# Deadline for FSWP 2014????



## miu (Dec 9, 2013)

Dear all seniors,

Is it 31 Dec 2014 the deadline to submit for FSW before the new EIO launchs in Jan 2015? But I read somewhere in the forum saying Jan 2015 or Apr 2015 is the deadline to receive application. I couldn't find such the info in the CIC website. Please help me to clarify this.

Addition, when we submit documents to WES. Do you email us that they have received all documents and progressing the assessment?

Thank you all.


----------



## Zizy86 (Jun 10, 2014)

miu said:


> Dear all seniors,
> 
> Is it 31 Dec 2014 the deadline to submit for FSW before the new EIO launchs in Jan 2015? But I read somewhere in the forum saying Jan 2015 or Apr 2015 is the deadline to receive application. I couldn't find such the info in the CIC website. Please help me to clarify this.
> 
> ...



The FSW program will be accepting applications until January 1, 2015, or until the overall cap of 25,000 is reached.


This is what is written on CIC site.

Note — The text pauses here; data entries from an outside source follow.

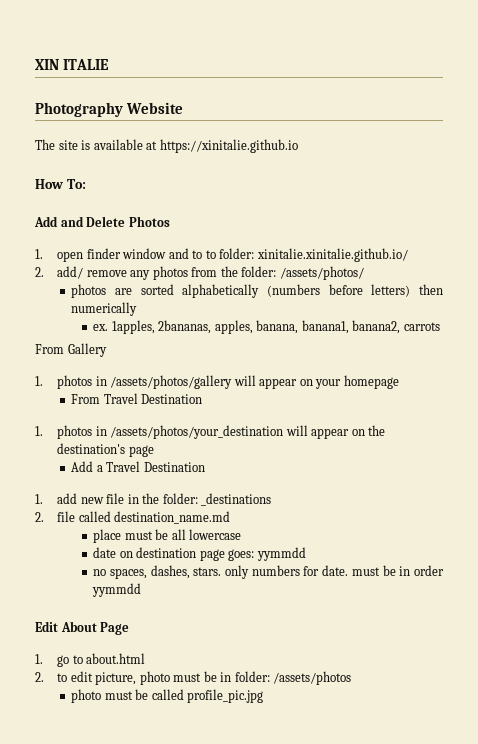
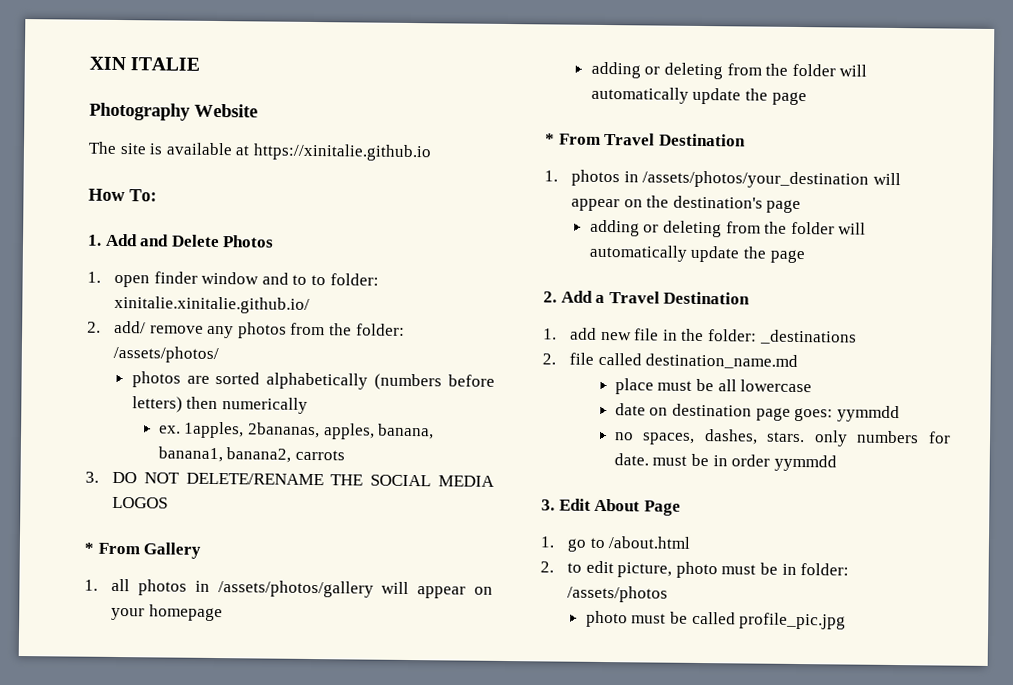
(86, 184) none -> [87,234,102,246] 1.
(440, 326) none -> [85,471,495,487] [112,496,169,509] [84,542,94,554] 3. DO NOT DELETE/RENAME THE SOCIAL MEDIA LOGOS // *
(43, 381) none -> [111,578,131,592] all
(399, 382) none -> [590,61,868,80] [590,86,807,106] [545,133,555,145] adding or deleting from the folder will automatically update the page // *
(154, 451) none -> [589,219,867,238] [588,244,805,264] [543,291,557,303] adding or deleting from the folder will automatically update the page // 2.
(142, 590) none -> [541,499,555,511] 3.
[86,653,146,664] about.html -> [608,536,692,549] /about.html

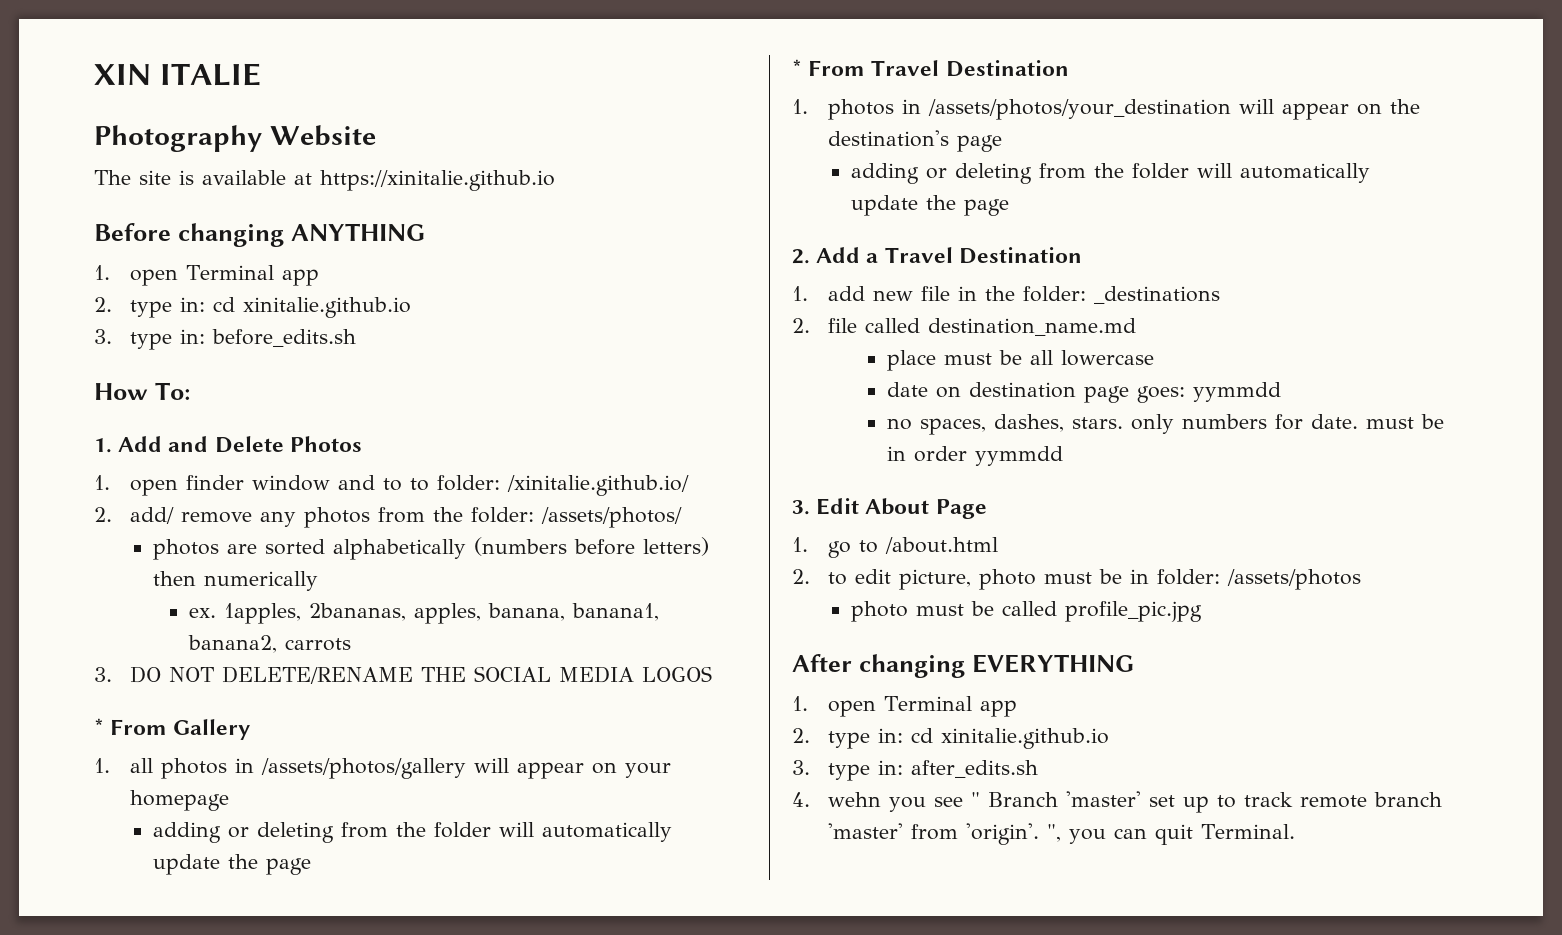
(432, 152) none -> [94,223,425,247] [94,265,319,286] [94,297,411,318] [94,329,356,350] // Before changing ANYTHING // 1. open Terminal app // 2. type in: cd xinitalie.github.io // 3. type in: before_edits.sh
[114,295,311,314] xinitalie.xinitalie.github.io/ -> [506,475,689,496] /xinitalie.github.io/
(847, 621) none -> [792,654,1134,678] [792,696,1017,717] [792,728,1109,749] [792,760,1038,781] [792,791,1442,813] [827,823,1295,845] // After changing EVERYTHING // 1. open Terminal app // 2. type in: cd xinitalie.github.io // 3. type in: after_edits.sh // 4. wehn you see " Branch 'master' set up to track remote branch 'master' from 'origin'. ", you can quit Terminal.

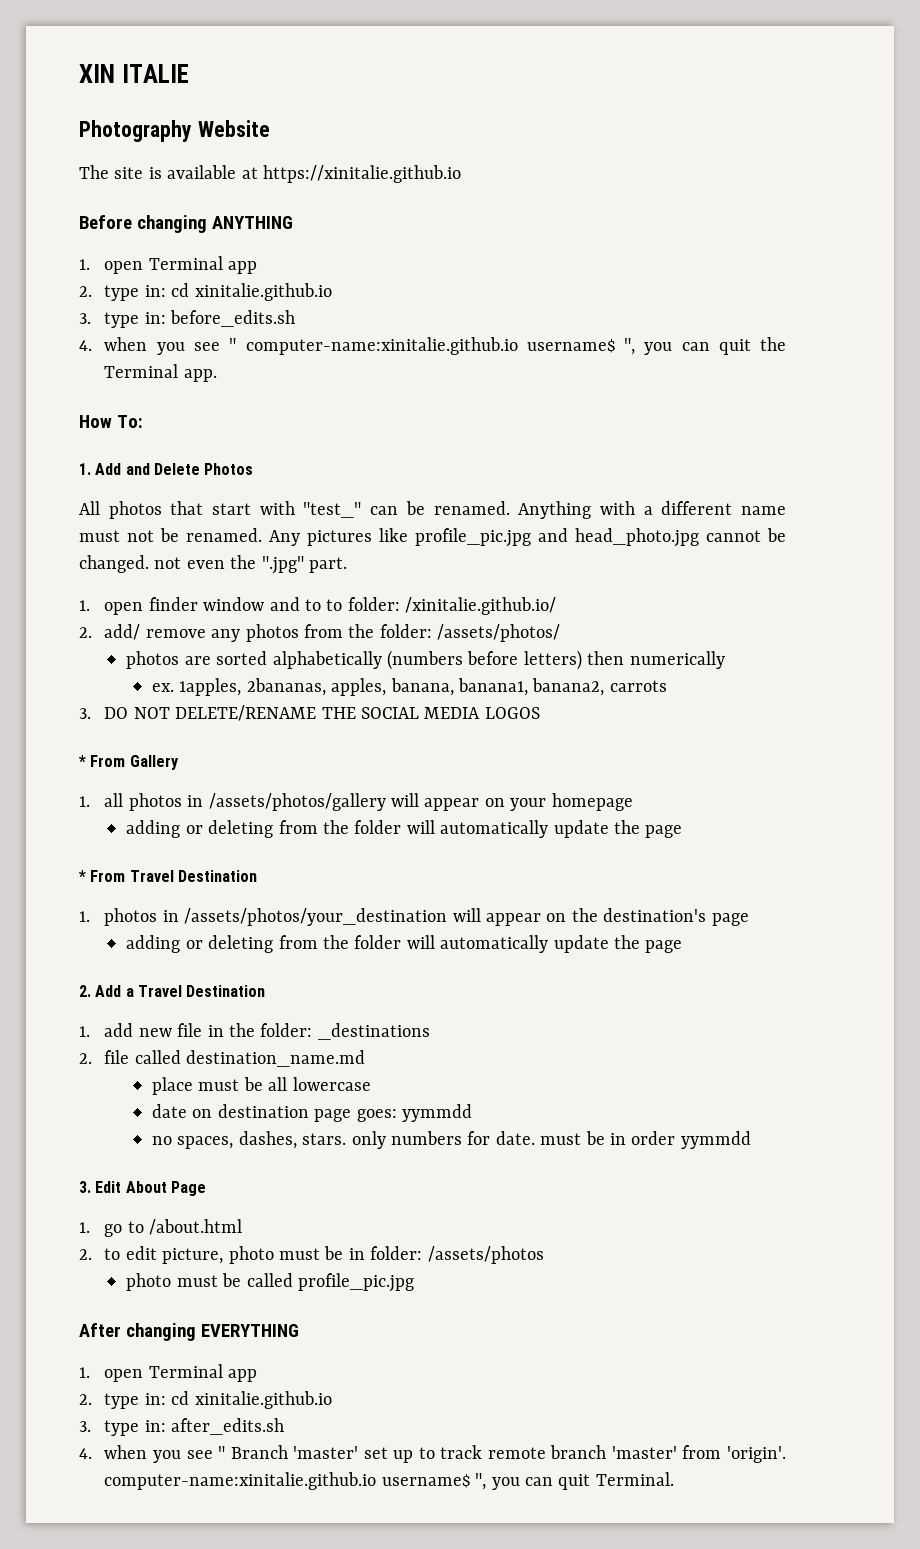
(356, 338) none -> [79,337,786,355] [104,364,217,382] // 4. when you see " computer-name:xinitalie.github.io username$ ", you can quit the Terminal app.
(362, 444) none -> [79,501,787,519] [79,528,786,547] [79,555,347,574] // All photos that start with "test_" can be renamed. Anything with a different name must not be renamed. Any pictures like profile_pic.jpg and head_photo.jpg cannot be changed. not even the ".jpg" part.
[827,792,881,807] wehn -> [104,1445,148,1459] when
(1039, 834) none -> [104,1472,470,1490] computer-name:xinitalie.github.io username$

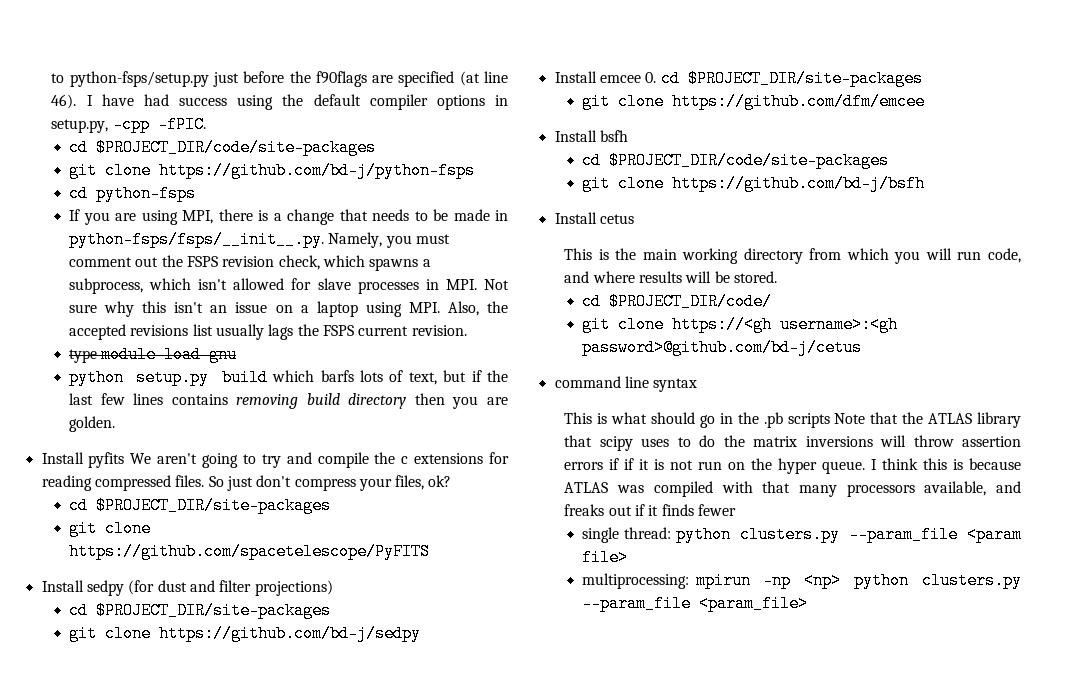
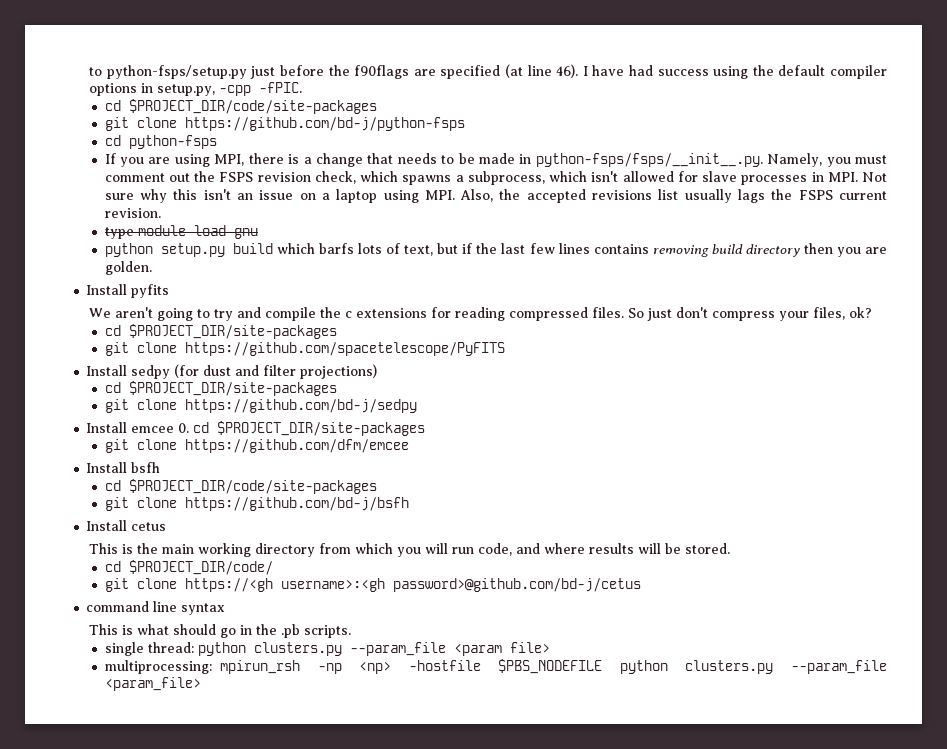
(125, 460) none -> (170, 291) //
[787,412,1021,428] [564,435,1021,451] [564,458,1021,474] [564,481,1021,497] [564,504,736,516] scripts Note that the ATLAS library that scipy uses to do the matrix inversions will throw assertion errors if if it is not run on the hyper queue. I think this is because ATLAS was compiled with that many processors available, and freaks out if it finds fewer -> [304,625,352,638] scripts.
[695,572,751,589] mpirun -> [220,660,301,674] mpirun_rsh
(842, 580) none -> [408,659,603,674] -hostfile $PBS_NODEFILE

I think CIC will be accepting applications till 1st Jan.

Seniors may help you more in this 

Best of luck.

Regards,
Zizy


----------



## chakradhard (Aug 5, 2014)

Regarding WES, you should be receiving emails regularly on the updates.
Additionally you can login to your account in WES and find out the progress.


----------



## miu (Dec 9, 2013)

thanks all


----------